● **Exercise prompt**
Nothing but the pictures should go missing; return all the entries below exactly.

Raw data START

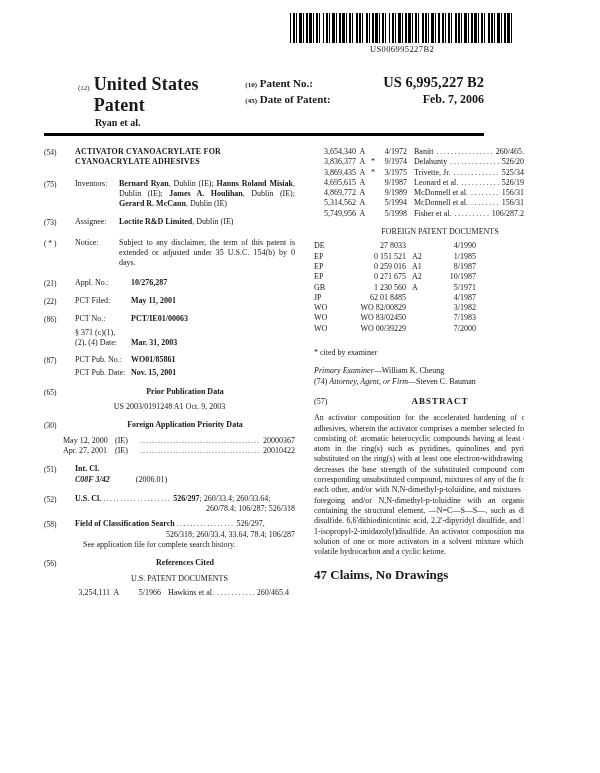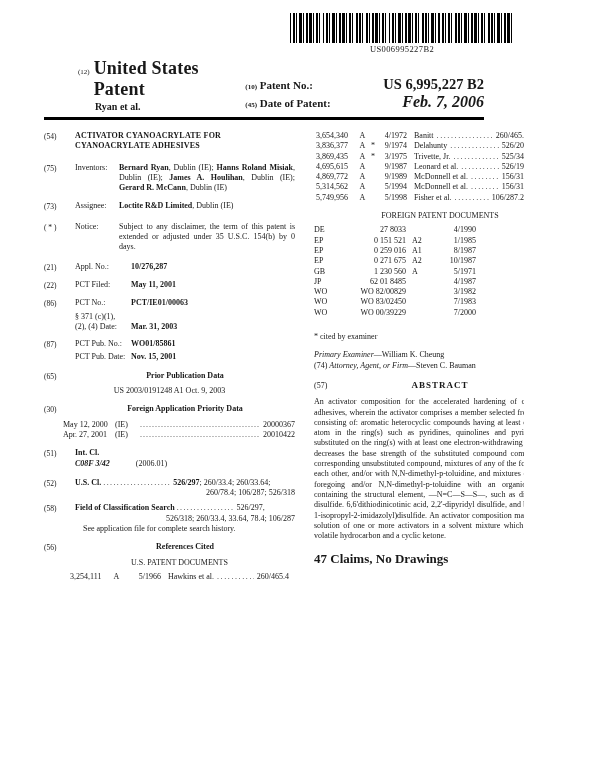--- a/index.html
+++ b/index.html
@@ -16,31 +16,31 @@
   .barcode {
     height:30px; width:100%;
     background:repeating-linear-gradient(90deg,
       #000 0 1.5px,#fff 1.5px 3px,#000 3px 5.5px,#fff 5.5px 6.5px,
       #000 6.5px 7.5px,#fff 7.5px 9.5px,#000 9.5px 12px,#fff 12px 13px,
       #000 13px 14px,#fff 14px 16.5px);
   }
   .barcode-label { font-size:8.5px; margin-top:1px; letter-spacing:.4px; }
 
   
-  .header { display:flex; justify-content:space-between; margin-top:4px;align-items:flex-end; }
+  .header { display:flex; justify-content:space-between; margin-top:20px; }
   .inid { font-size:7px; }
   .h-left { padding-left:34px; }
   .h-title-row { display:flex; align-items:baseline; }
   .h-title { font-size:18px; font-weight:bold; margin-left:4px; letter-spacing:.2px; }
   .h-authors { font-size:10px; font-weight:bold; margin-left:17px; margin-top:1px; }
   .h-right { width:252px; font-weight:bold; padding-top:2px; }
   .h-row { display:flex; justify-content:space-between; align-items:baseline; line-height:13.5px; }
   .h-lbl { font-size:11px; }
   .h-val1 { font-size:14.5px; }
-  .h-val2 { font-size:16px;font-style:italic; }
+  .h-val2 { font-size:12px; }
   .rule { border-top:3px solid #000; margin-top:5px; }
 
   
   .cols { display:flex; gap:19px; margin-top:11px; }
   .col { font-size:8px; line-height:10.3px; }
   .col-l { width:251px; flex:none; }
   .col-r { width:252px; flex:1; }
 
   .item { display:flex; margin-bottom:7px; }
   .inum { width:31px; flex:none; font-size:7.5px; padding-top:1px; }
@@ -50,21 +50,21 @@
   .lbl2 { width:56px; flex:none; }
   .just { text-align:justify; }
   .center { text-align:center; }
   .rightal { text-align:right; }
   .b { font-weight:bold; }
   .i { font-style:italic; }
   .caps-head { letter-spacing:.2px; }
 
   
   .crow { display:flex; white-space:nowrap; }
-  .c-no { width:40px; flex:none; }
+  .c-no { width:40px; text-align:right; flex:none; }
   .c-kind { width:13px; text-align:center; flex:none; }
   .c-star { width:8px; text-align:center; flex:none; }
   .c-date { width:30px; text-align:right; flex:none; }
   .c-name { margin-left:7px; flex:none; }
   .c-dots { flex:1; overflow:hidden; margin:0 3px; letter-spacing:1.6px; }
   .c-cls { flex:none; }
   .us-table-l { padding-left:26px; padding-right:6px; margin-top:2px; }
   .us-table-r { padding-left:2px; padding-right:38px; }
 
   

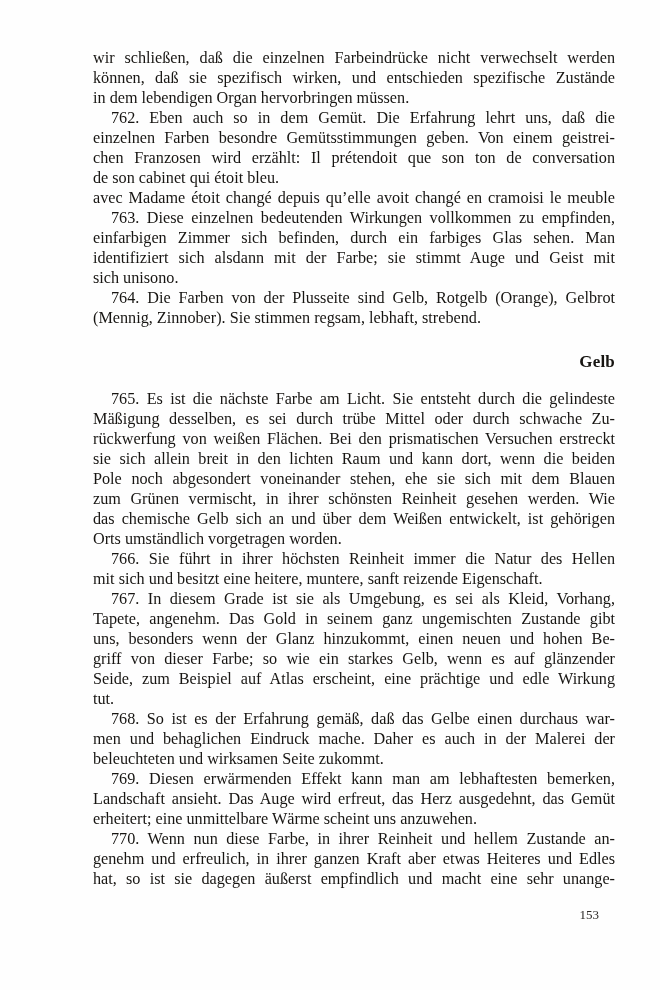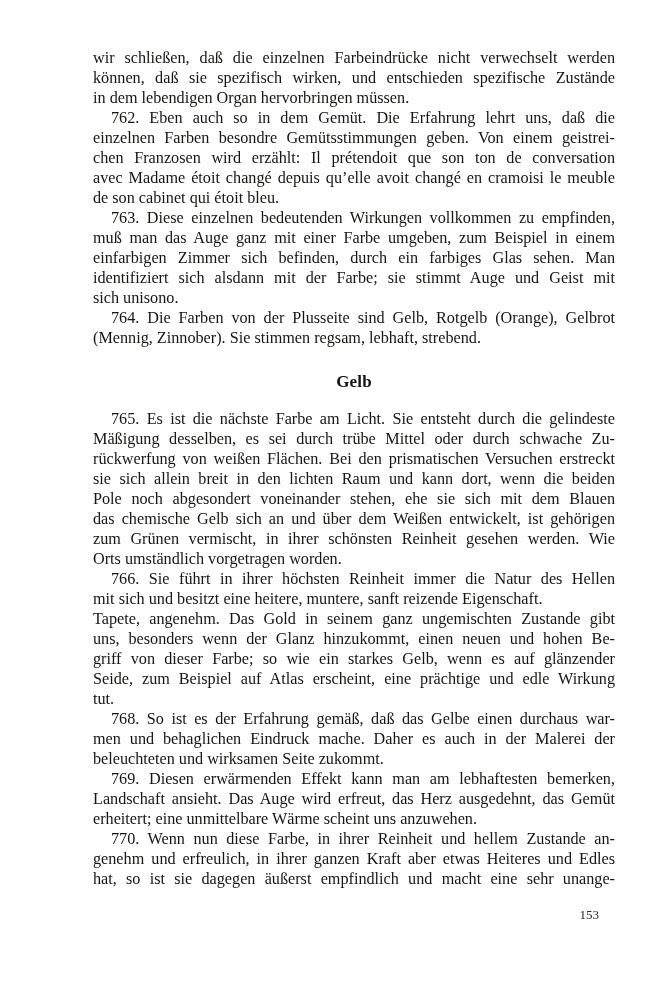--- a/index.html
+++ b/index.html
@@ -31,21 +31,21 @@
   .ln.end {
     text-align: center;
     text-align-last: left;
     word-spacing: normal;
   }
   .ln.ind { text-indent: 18px; }
   .heading {
     font-size: 17px;
     font-weight: bold;
     line-height: 20px;
-    text-align: center;
+    text-align: right;
     margin: 24px 0 17px 0;
     letter-spacing: 0.2px;
   }
   .pagenum {
     margin-top: 18px;
     padding-right: 16px;
     text-align: right;
     font-size: 13px;
     line-height: 16px;
     color: #2a2825;
@@ -59,56 +59,56 @@
   <div class="para">
     <div class="ln">wir schließen, daß die einzelnen Farbeindrücke nicht verwechselt werden</div>
     <div class="ln">können, daß sie spezifisch wirken, und entschieden spezifische Zustände</div>
     <div class="ln end">in dem lebendigen Organ hervorbringen müssen.</div>
   </div>
 
   <div class="para">
     <div class="ln ind">762. Eben auch so in dem Gemüt. Die Erfahrung lehrt uns, daß die</div>
     <div class="ln">einzelnen Farben besondre Gemütsstimmungen geben. Von einem geistrei-</div>
     <div class="ln">chen Franzosen wird erzählt: Il prétendoit que son ton de conversation</div>
+    <div class="ln end">de son cabinet qui étoit bleu.</div>
     <div class="ln">avec Madame étoit changé depuis qu’elle avoit changé en cramoisi le meuble</div>
-    <div class="ln end">de son cabinet qui étoit bleu.</div>
   </div>
 
   <div class="para">
     <div class="ln ind">763. Diese einzelnen bedeutenden Wirkungen vollkommen zu empfinden,</div>
-    <div class="ln">muß man das Auge ganz mit einer Farbe umgeben, zum Beispiel in einem</div>
     <div class="ln">einfarbigen Zimmer sich befinden, durch ein farbiges Glas sehen. Man</div>
     <div class="ln">identifiziert sich alsdann mit der Farbe; sie stimmt Auge und Geist mit</div>
     <div class="ln end">sich unisono.</div>
   </div>
 
   <div class="para">
     <div class="ln ind">764. Die Farben von der Plusseite sind Gelb, Rotgelb (Orange), Gelbrot</div>
     <div class="ln end">(Mennig, Zinnober). Sie stimmen regsam, lebhaft, strebend.</div>
   </div>
 
   <div class="heading">Gelb</div>
 
   <div class="para">
     <div class="ln ind">765. Es ist die nächste Farbe am Licht. Sie entsteht durch die gelindeste</div>
     <div class="ln">Mäßigung desselben, es sei durch trübe Mittel oder durch schwache Zu-</div>
     <div class="ln">rückwerfung von weißen Flächen. Bei den prismatischen Versuchen erstreckt</div>
     <div class="ln">sie sich allein breit in den lichten Raum und kann dort, wenn die beiden</div>
     <div class="ln">Pole noch abgesondert voneinander stehen, ehe sie sich mit dem Blauen</div>
+    <div class="ln">zum Grünen vermischt, in ihrer schönsten Reinheit gesehen werden. Wie</div>
     <div class="ln">das chemische Gelb sich an und über dem Weißen entwickelt, ist gehörigen</div>
-    <div class="ln">zum Grünen vermischt, in ihrer schönsten Reinheit gesehen werden. Wie</div>
     <div class="ln end">Orts umständlich vorgetragen worden.</div>
   </div>
 
   <div class="para">
     <div class="ln ind">766. Sie führt in ihrer höchsten Reinheit immer die Natur des Hellen</div>
     <div class="ln end">mit sich und besitzt eine heitere, muntere, sanft reizende Eigenschaft.</div>
   </div>
 
   <div class="para">
+    <div class="ln ind">767. In diesem Grade ist sie als Umgebung, es sei als Kleid, Vorhang,</div>
     <div class="ln">Tapete, angenehm. Das Gold in seinem ganz ungemischten Zustande gibt</div>
     <div class="ln">uns, besonders wenn der Glanz hinzukommt, einen neuen und hohen Be-</div>
     <div class="ln">griff von dieser Farbe; so wie ein starkes Gelb, wenn es auf glänzender</div>
     <div class="ln">Seide, zum Beispiel auf Atlas erscheint, eine prächtige und edle Wirkung</div>
     <div class="ln end">tut.</div>
   </div>
 
   <div class="para">
     <div class="ln ind">768. So ist es der Erfahrung gemäß, daß das Gelbe einen durchaus war-</div>
     <div class="ln">men und behaglichen Eindruck mache. Daher es auch in der Malerei der</div>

Raw data END

● **The answer**
--- a/index.html
+++ b/index.html
@@ -16,31 +16,31 @@
   .barcode {
     height:30px; width:100%;
     background:repeating-linear-gradient(90deg,
       #000 0 1.5px,#fff 1.5px 3px,#000 3px 5.5px,#fff 5.5px 6.5px,
       #000 6.5px 7.5px,#fff 7.5px 9.5px,#000 9.5px 12px,#fff 12px 13px,
       #000 13px 14px,#fff 14px 16.5px);
   }
   .barcode-label { font-size:8.5px; margin-top:1px; letter-spacing:.4px; }
 
   
-  .header { display:flex; justify-content:space-between; margin-top:4px;align-items:flex-end; }
+  .header { display:flex; justify-content:space-between; margin-top:20px; }
   .inid { font-size:7px; }
   .h-left { padding-left:34px; }
   .h-title-row { display:flex; align-items:baseline; }
   .h-title { font-size:18px; font-weight:bold; margin-left:4px; letter-spacing:.2px; }
   .h-authors { font-size:10px; font-weight:bold; margin-left:17px; margin-top:1px; }
   .h-right { width:252px; font-weight:bold; padding-top:2px; }
   .h-row { display:flex; justify-content:space-between; align-items:baseline; line-height:13.5px; }
   .h-lbl { font-size:11px; }
   .h-val1 { font-size:14.5px; }
-  .h-val2 { font-size:16px;font-style:italic; }
+  .h-val2 { font-size:12px; }
   .rule { border-top:3px solid #000; margin-top:5px; }
 
   
   .cols { display:flex; gap:19px; margin-top:11px; }
   .col { font-size:8px; line-height:10.3px; }
   .col-l { width:251px; flex:none; }
   .col-r { width:252px; flex:1; }
 
   .item { display:flex; margin-bottom:7px; }
   .inum { width:31px; flex:none; font-size:7.5px; padding-top:1px; }
@@ -50,21 +50,21 @@
   .lbl2 { width:56px; flex:none; }
   .just { text-align:justify; }
   .center { text-align:center; }
   .rightal { text-align:right; }
   .b { font-weight:bold; }
   .i { font-style:italic; }
   .caps-head { letter-spacing:.2px; }
 
   
   .crow { display:flex; white-space:nowrap; }
-  .c-no { width:40px; flex:none; }
+  .c-no { width:40px; text-align:right; flex:none; }
   .c-kind { width:13px; text-align:center; flex:none; }
   .c-star { width:8px; text-align:center; flex:none; }
   .c-date { width:30px; text-align:right; flex:none; }
   .c-name { margin-left:7px; flex:none; }
   .c-dots { flex:1; overflow:hidden; margin:0 3px; letter-spacing:1.6px; }
   .c-cls { flex:none; }
   .us-table-l { padding-left:26px; padding-right:6px; margin-top:2px; }
   .us-table-r { padding-left:2px; padding-right:38px; }
 
   

--- a/index.html
+++ b/index.html
@@ -31,21 +31,21 @@
   .ln.end {
     text-align: center;
     text-align-last: left;
     word-spacing: normal;
   }
   .ln.ind { text-indent: 18px; }
   .heading {
     font-size: 17px;
     font-weight: bold;
     line-height: 20px;
-    text-align: center;
+    text-align: right;
     margin: 24px 0 17px 0;
     letter-spacing: 0.2px;
   }
   .pagenum {
     margin-top: 18px;
     padding-right: 16px;
     text-align: right;
     font-size: 13px;
     line-height: 16px;
     color: #2a2825;
@@ -59,56 +59,56 @@
   <div class="para">
     <div class="ln">wir schließen, daß die einzelnen Farbeindrücke nicht verwechselt werden</div>
     <div class="ln">können, daß sie spezifisch wirken, und entschieden spezifische Zustände</div>
     <div class="ln end">in dem lebendigen Organ hervorbringen müssen.</div>
   </div>
 
   <div class="para">
     <div class="ln ind">762. Eben auch so in dem Gemüt. Die Erfahrung lehrt uns, daß die</div>
     <div class="ln">einzelnen Farben besondre Gemütsstimmungen geben. Von einem geistrei-</div>
     <div class="ln">chen Franzosen wird erzählt: Il prétendoit que son ton de conversation</div>
+    <div class="ln end">de son cabinet qui étoit bleu.</div>
     <div class="ln">avec Madame étoit changé depuis qu’elle avoit changé en cramoisi le meuble</div>
-    <div class="ln end">de son cabinet qui étoit bleu.</div>
   </div>
 
   <div class="para">
     <div class="ln ind">763. Diese einzelnen bedeutenden Wirkungen vollkommen zu empfinden,</div>
-    <div class="ln">muß man das Auge ganz mit einer Farbe umgeben, zum Beispiel in einem</div>
     <div class="ln">einfarbigen Zimmer sich befinden, durch ein farbiges Glas sehen. Man</div>
     <div class="ln">identifiziert sich alsdann mit der Farbe; sie stimmt Auge und Geist mit</div>
     <div class="ln end">sich unisono.</div>
   </div>
 
   <div class="para">
     <div class="ln ind">764. Die Farben von der Plusseite sind Gelb, Rotgelb (Orange), Gelbrot</div>
     <div class="ln end">(Mennig, Zinnober). Sie stimmen regsam, lebhaft, strebend.</div>
   </div>
 
   <div class="heading">Gelb</div>
 
   <div class="para">
     <div class="ln ind">765. Es ist die nächste Farbe am Licht. Sie entsteht durch die gelindeste</div>
     <div class="ln">Mäßigung desselben, es sei durch trübe Mittel oder durch schwache Zu-</div>
     <div class="ln">rückwerfung von weißen Flächen. Bei den prismatischen Versuchen erstreckt</div>
     <div class="ln">sie sich allein breit in den lichten Raum und kann dort, wenn die beiden</div>
     <div class="ln">Pole noch abgesondert voneinander stehen, ehe sie sich mit dem Blauen</div>
+    <div class="ln">zum Grünen vermischt, in ihrer schönsten Reinheit gesehen werden. Wie</div>
     <div class="ln">das chemische Gelb sich an und über dem Weißen entwickelt, ist gehörigen</div>
-    <div class="ln">zum Grünen vermischt, in ihrer schönsten Reinheit gesehen werden. Wie</div>
     <div class="ln end">Orts umständlich vorgetragen worden.</div>
   </div>
 
   <div class="para">
     <div class="ln ind">766. Sie führt in ihrer höchsten Reinheit immer die Natur des Hellen</div>
     <div class="ln end">mit sich und besitzt eine heitere, muntere, sanft reizende Eigenschaft.</div>
   </div>
 
   <div class="para">
+    <div class="ln ind">767. In diesem Grade ist sie als Umgebung, es sei als Kleid, Vorhang,</div>
     <div class="ln">Tapete, angenehm. Das Gold in seinem ganz ungemischten Zustande gibt</div>
     <div class="ln">uns, besonders wenn der Glanz hinzukommt, einen neuen und hohen Be-</div>
     <div class="ln">griff von dieser Farbe; so wie ein starkes Gelb, wenn es auf glänzender</div>
     <div class="ln">Seide, zum Beispiel auf Atlas erscheint, eine prächtige und edle Wirkung</div>
     <div class="ln end">tut.</div>
   </div>
 
   <div class="para">
     <div class="ln ind">768. So ist es der Erfahrung gemäß, daß das Gelbe einen durchaus war-</div>
     <div class="ln">men und behaglichen Eindruck mache. Daher es auch in der Malerei der</div>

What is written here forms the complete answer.